Among the operations is Companhia de Energia do Estado de São Paulo (CESP), which became a subsidiary of Auren and accounts for a relevant share of the company’s generation portfolio.

With pro-forma net operating income of R$6.5 billion last year – including Votorantim Energia, VTRM (wind power assets) and CESP – the power company closed its first day on the B3 up 1.91%, encouraging investors who bet on the strategy.

The portfolio has 3.3 GW of capacity, with some ongoing projects expected to start operating this year, and the company is flush of cash. There is about R$1.5 billion to be invested in new projects. The company’s goal is to reach 5.2 GW by 2026, reducing the exposure to hydro sources, which today accounts for more than 70% of the pipeline.

CEO Fabio Zanfelice told Valor he intends to grow in renewable energies and in the free energy market. He also said that the new company was created to invest in assets in the electric sector.

Besides being capitalized and net debt-to-EBITDA ratio of 1.5 times, the company says it is able to take debts for mergers and acquisitions. However, in the current context of escalating interest rates and high capital costs, the company is likely to go shopping with its own capital.

In the market there is a menu of power generation companies for sale, such as the assets of Eletrobras – and the state-owned company itself, which may be privatized – , Ibitu, Rio Energy, Renova and EDP plants. “We are prepared to make any acquisition of any size in the sector today,” said Mr. Zanfelice, without elaborating. “We are capitalized, we have financial and technical capacity to make acquisitions and we will continue to evaluate assets, besides organic growth.”

One way is through solar generation, with ongoing projects that will add 1.7 GW. According to the company’s goal, the source will account for 34% of a 5.2 GW portfolio in four years.

Auren has two solar projects to develop in Brazil, but the challenge in reaching this goal lies in the pressure from the production chains. Last year, the cost of solar panels rose about 8% driven by the cost of freight, the surge in commodity prices and exchange rate volatility, which may cause some generation companies to revise investments.

“We have time to observe the evolution of prices and we consider that the prices of solar panels were impacted by the pandemic, production factors in China, and logistics, but within our strategy we have time to acquire equipment. But if this scenario of equipment costs persists, both solar and wind, sooner or later we will see an increase in the price of power in the long term,” he said.

In wind power generation, Auren currently operates farms in Piauí that have an installed generating capacity of 600 MW. Another 400 MW are expected to start operating by the end of the year. CESP’s generation capacity, with emphasis on the Porto Primavera plant, is 1,624 MW, of a total of 2.3 GW of hydro sources in operation and 160 MW (small plants) under development. The company is also setting up a 68 MW hybrid complex (wind and solar) in Piauí, alongside its assets.

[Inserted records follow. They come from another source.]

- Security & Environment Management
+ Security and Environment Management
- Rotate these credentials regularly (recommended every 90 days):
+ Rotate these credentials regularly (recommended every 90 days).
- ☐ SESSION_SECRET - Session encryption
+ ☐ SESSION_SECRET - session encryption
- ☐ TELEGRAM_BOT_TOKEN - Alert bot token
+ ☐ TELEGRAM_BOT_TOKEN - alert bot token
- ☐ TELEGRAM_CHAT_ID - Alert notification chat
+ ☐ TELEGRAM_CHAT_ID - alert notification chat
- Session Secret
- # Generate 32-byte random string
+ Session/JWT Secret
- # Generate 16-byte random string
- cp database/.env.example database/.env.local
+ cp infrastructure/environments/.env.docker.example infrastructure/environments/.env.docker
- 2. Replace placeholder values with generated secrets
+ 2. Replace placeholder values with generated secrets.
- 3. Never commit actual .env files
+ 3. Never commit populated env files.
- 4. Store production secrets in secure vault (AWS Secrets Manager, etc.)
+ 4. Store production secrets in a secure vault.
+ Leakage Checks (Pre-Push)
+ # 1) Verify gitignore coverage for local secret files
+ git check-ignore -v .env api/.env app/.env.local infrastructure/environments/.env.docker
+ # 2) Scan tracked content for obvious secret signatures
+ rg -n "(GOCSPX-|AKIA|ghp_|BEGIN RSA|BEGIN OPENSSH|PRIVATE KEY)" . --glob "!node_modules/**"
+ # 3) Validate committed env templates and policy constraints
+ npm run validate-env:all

In the commercialization activity, the company’s executives believe that the current business has conditions to be much bolder. The company has 2.6 average GW of power commercialized and about 500 clients.

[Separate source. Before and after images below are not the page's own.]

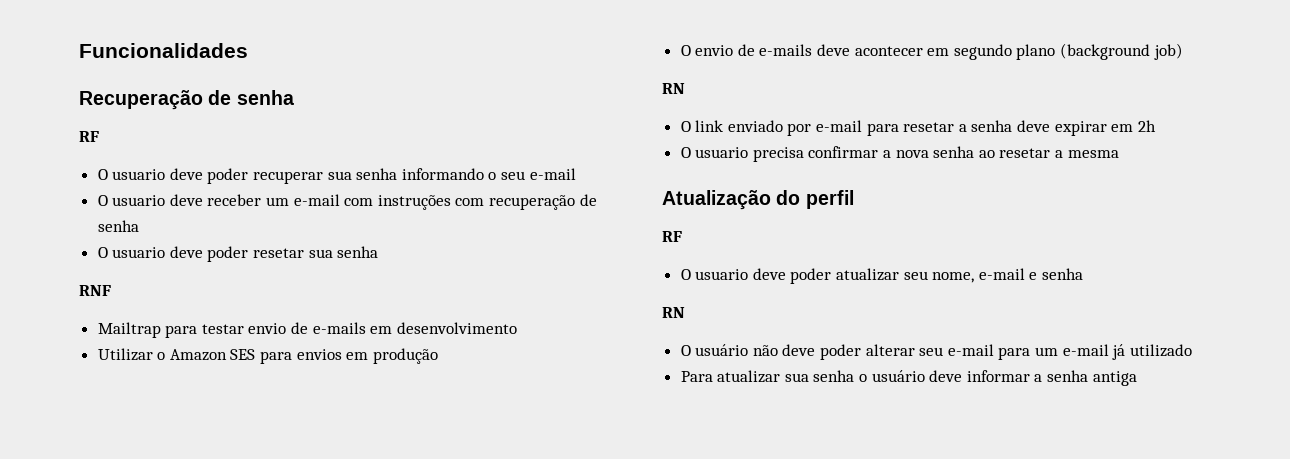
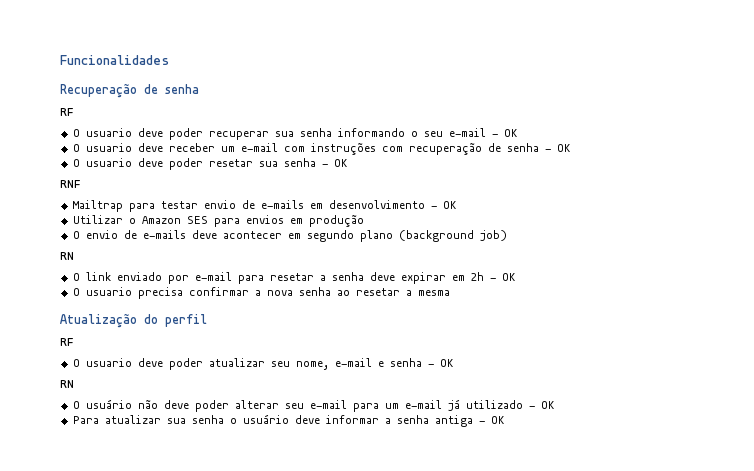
- O usuario deve poder recuperar sua senha informando o seu e-mail
+ O usuario deve poder recuperar sua senha informando o seu e-mail - OK
- O usuario deve receber um e-mail com instruções com recuperação de senha
+ O usuario deve receber um e-mail com instruções com recuperação de senha - OK
- O usuario deve poder resetar sua senha
+ O usuario deve poder resetar sua senha - OK
- Mailtrap para testar envio de e-mails em desenvolvimento
+ Mailtrap para testar envio de e-mails em desenvolvimento - OK
- O link enviado por e-mail para resetar a senha deve expirar em 2h
+ O link enviado por e-mail para resetar a senha deve expirar em 2h - OK
- O usuario deve poder atualizar seu nome, e-mail e senha
+ O usuario deve poder atualizar seu nome, e-mail e senha - OK
- O usuário não deve poder alterar seu e-mail para um e-mail já utilizado
+ O usuário não deve poder alterar seu e-mail para um e-mail já utilizado - OK
- Para atualizar sua senha o usuário deve informar a senha antiga
+ Para atualizar sua senha o usuário deve informar a senha antiga - OK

With the modernization of the electric sector, through bill 414/2021 (currently making its way in Congress), in which one pillar is the growth of the free market, the strategy for this segment goes from power management for new smaller clients, digitalization of commercialization, and even low power clients.

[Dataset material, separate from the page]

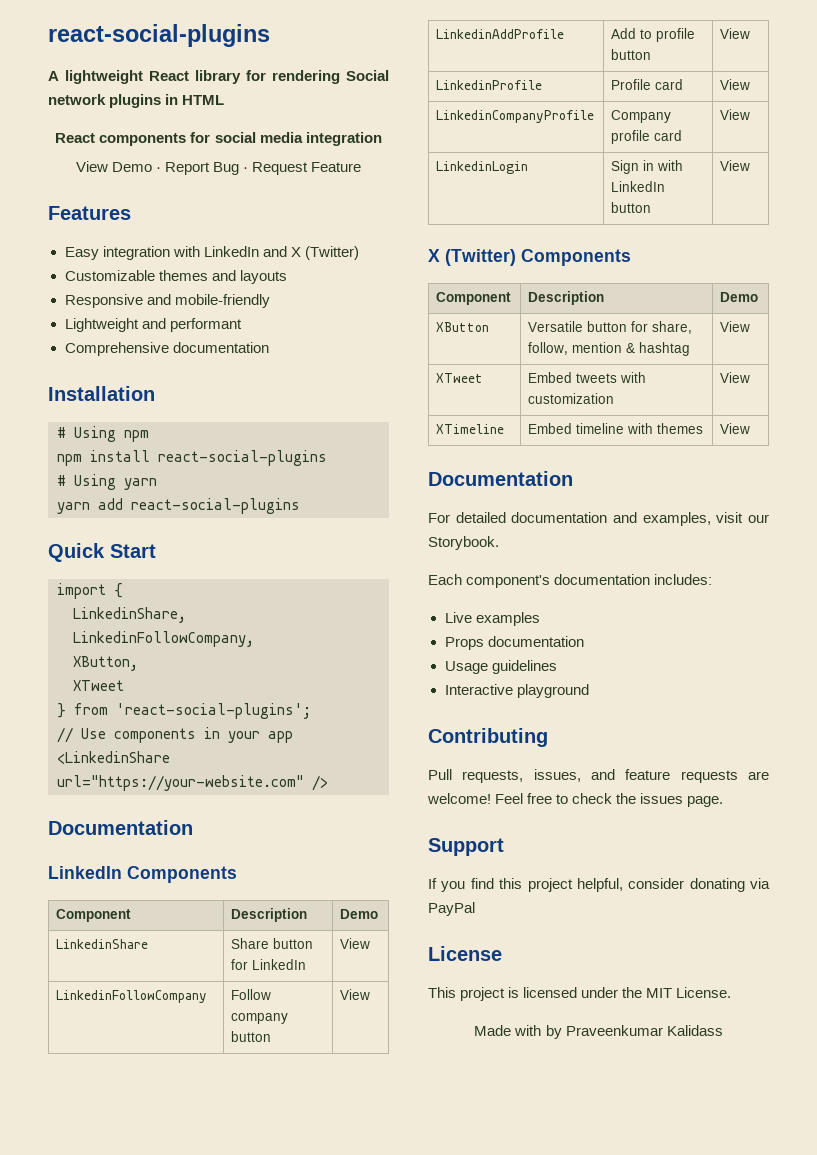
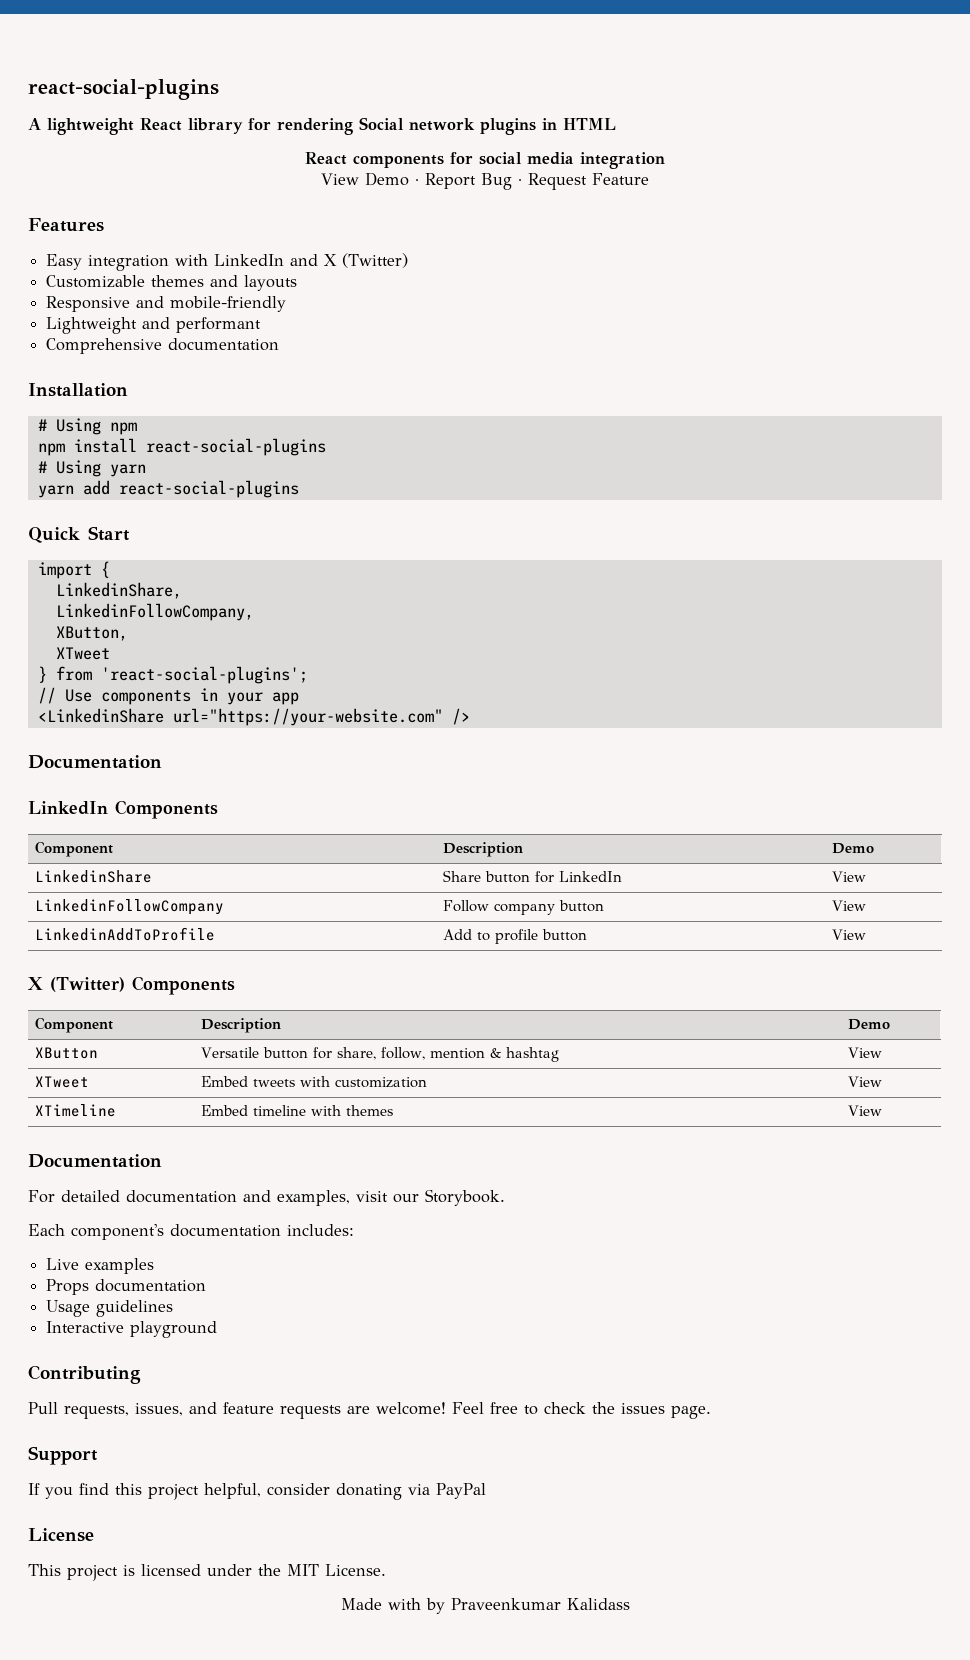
- LinkedinAddProfile | Add to profile button | View
+ LinkedinAddToProfile | Add to profile button | View
- LinkedinProfile | Profile card | View
- LinkedinCompanyProfile | Company profile card | View
- LinkedinLogin | Sign in with LinkedIn button | View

“The expectation is that we will have smaller customers with a slightly higher margin on those products they will demand. Our goal is to increase twofold the number of customers and reach 1,000 customers in a year’s time,” he said.

In the restructuring and incorporation of assets for the formation of Auren, the controlling shareholders are Votorantim S.A., with 37.7%, and CPP Investments, with 32.1%. The remainder (30.2%) are held by minority shareholders in CESP who migrated to the new company, now robust and with a diversified portfolio of assets.